Entonces, la última Tomb Raider no escapa del compromiso de plasmar los sentimientos y las expectativas generadas en la pasada temporada de premios, alrededor de las consignas de la campaña del Me Too. La película calza a la perfección con el diseño de las chicas fuertes del momento. Así, el largometraje puede convivir en el mismo ecosistema de Wonder Woman y Aniquilación, perfilando un subgénero de heroínas célibes o frígidas en estado de crisis.

En el caso del filme con Alicia Vikander, el guion construye el esqueleto de un personaje arquetípico y maquinal, cuyos músculos definen un conflicto familiar no resuelto. El padre de la joven desaparece misteriosamente, sus herederos corporativos lo dan por muerto y la protagonista decide emprender una aventura para encontrarlo en el lugar mítico de una isla remota.

La ejecución plantea una revisión transgenérica de la saga Indiana Jones, alterando su punto de vista. Al etnocentrismo de Steven Spielberg, le añade una cuota de representación asiática, con el fin de capitalizar la taquilla en Pekín.

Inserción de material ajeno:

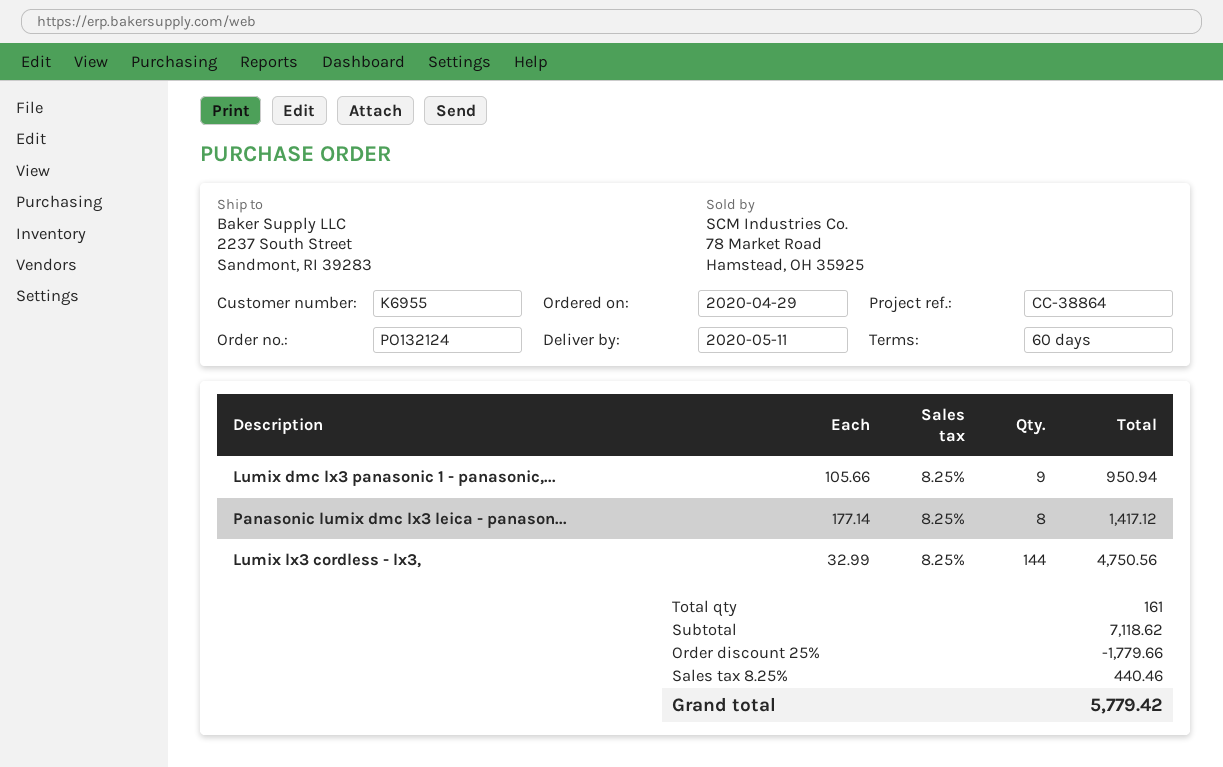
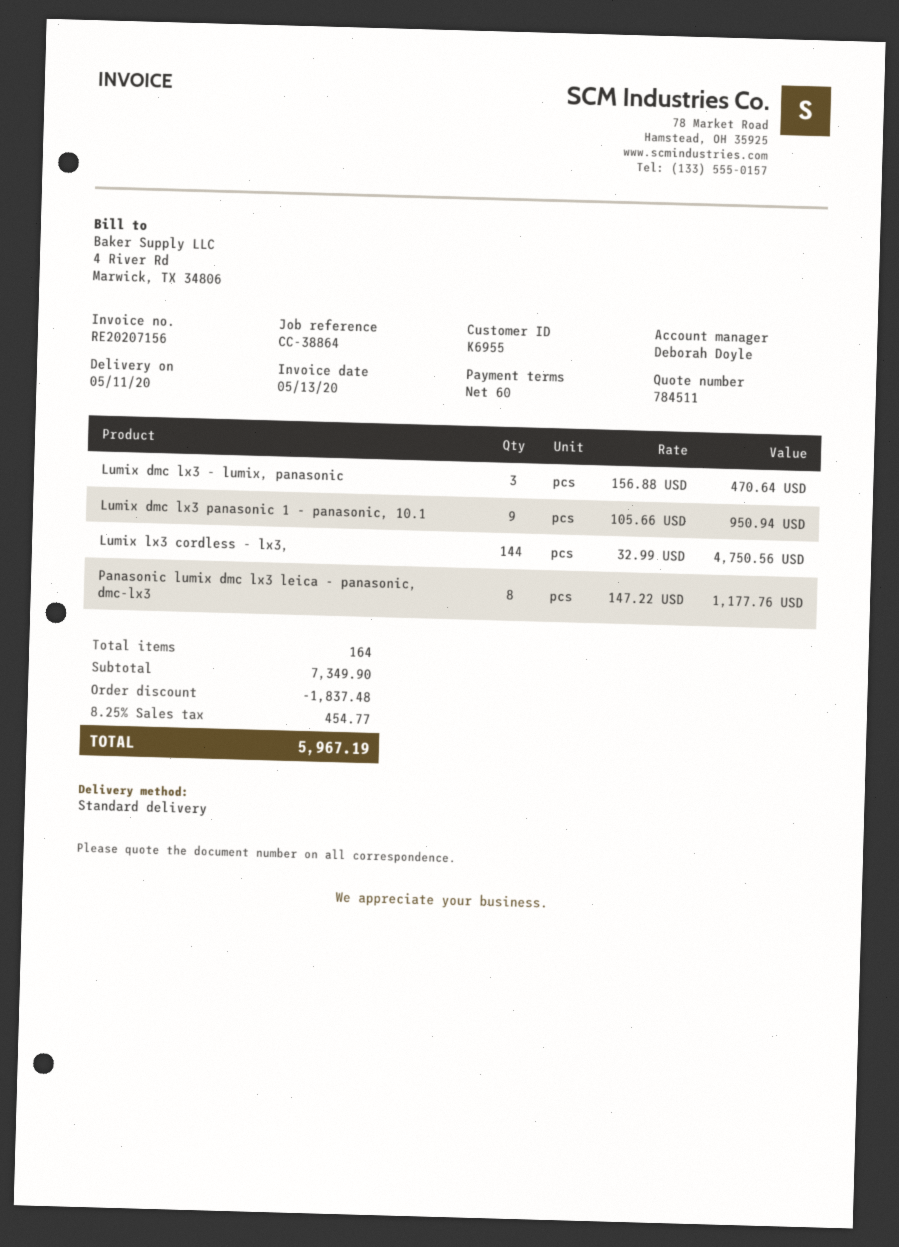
Panasonic lumix dmc lx3 leica - panason...: 8 x 177.14 = 1417.12 -> 8 x 147.22 = 1177.76
Lumix dmc lx3 - lumix, panasonic: none -> 3 x 156.88 = 470.64
total quantity: 161 -> 164
subtotal: 7118.62 -> 7349.90
discount: 1779.66 -> 1837.48
tax: 8.25% = 440.46 -> 8.25% = 454.77
total: 5779.42 -> 5967.19

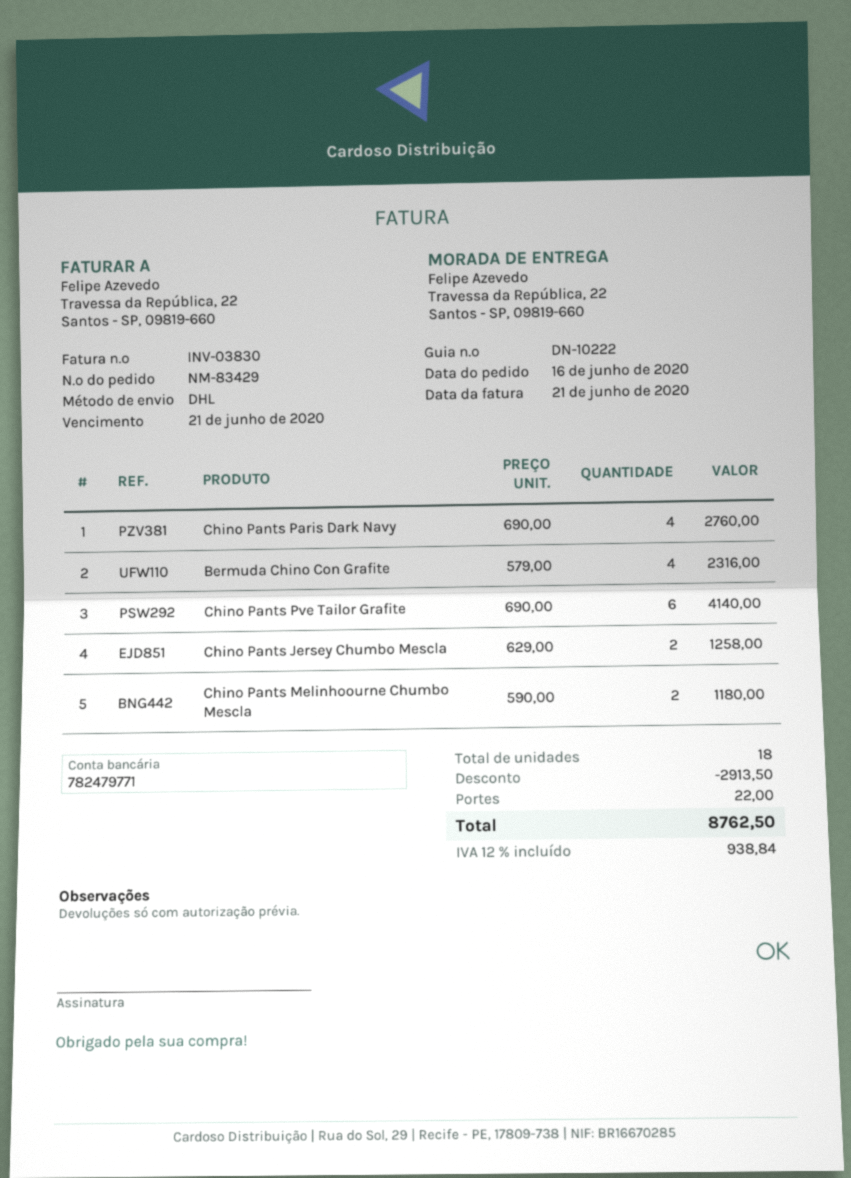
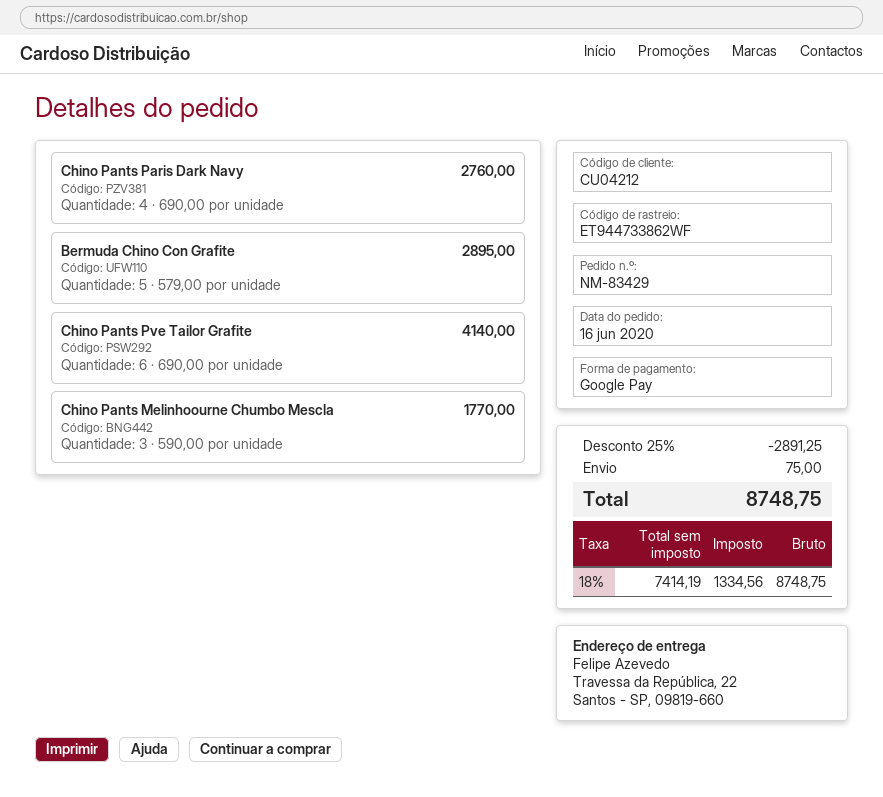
Bermuda Chino Con Grafite: 4 x 579.00 = 2316.00 -> 5 x 579.00 = 2895.00
Chino Pants Jersey Chumbo Mescla: 2 x 629.00 = 1258.00 -> none
Chino Pants Melinhoourne Chumbo Mescla: 2 x 590.00 = 1180.00 -> 3 x 590.00 = 1770.00
discount: 2913.50 -> 2891.25
shipping: 22.00 -> 75.00
tax: 12% = 938.84 -> 18% = 1334.56
total: 8762.50 -> 8748.75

Literalmente, el reparto incluye extras de origen oriental y un lazarillo de ojos rasgados en plan de Jackie Chan. Los secundarios justifican el desarrollo global de la historia, concentrada en una disputa neocolonial entre Reino Unido y China. La pequeña guerra, por el contenido de una mina, detona los resortes del argumento del guion, inspirado en la semilla inmortal de la búsqueda del tesoro. La ley de la selva marca un plot de Érase una vez en el oeste, reconociendo el estilo de una suerte de clon de Jason Bourne. Alicia Vikander parece hija del síndrome de Trinity, al priorizar la acción por encima de cualquier aparente atracción romántica.

El peso dramático lo resiste una trama de iniciación, en el que la chica quiere liberarse de las ataduras de un entorno conspirativo, hostil, despótico y machista en esencia. La amazona sublima con peleas sus represiones eróticas. Evade los peligros con la prestancia de una nieta de Errol Flynn. ¿Se enamorará en el próximo episodio?

Ante la ausencia de contenidos explícitos, cabría preguntarse si nos espera un futuro de más censura y corrección política.

En tal sentido, Tomb Raider alberga una paradoja, la de gozar de una excelente factura, pero al servicio de contenidos demasiado inducidos para agradar al personal.

¿Secuela de una cacería de brujas? ¿Efecto de un nuevo código Hays?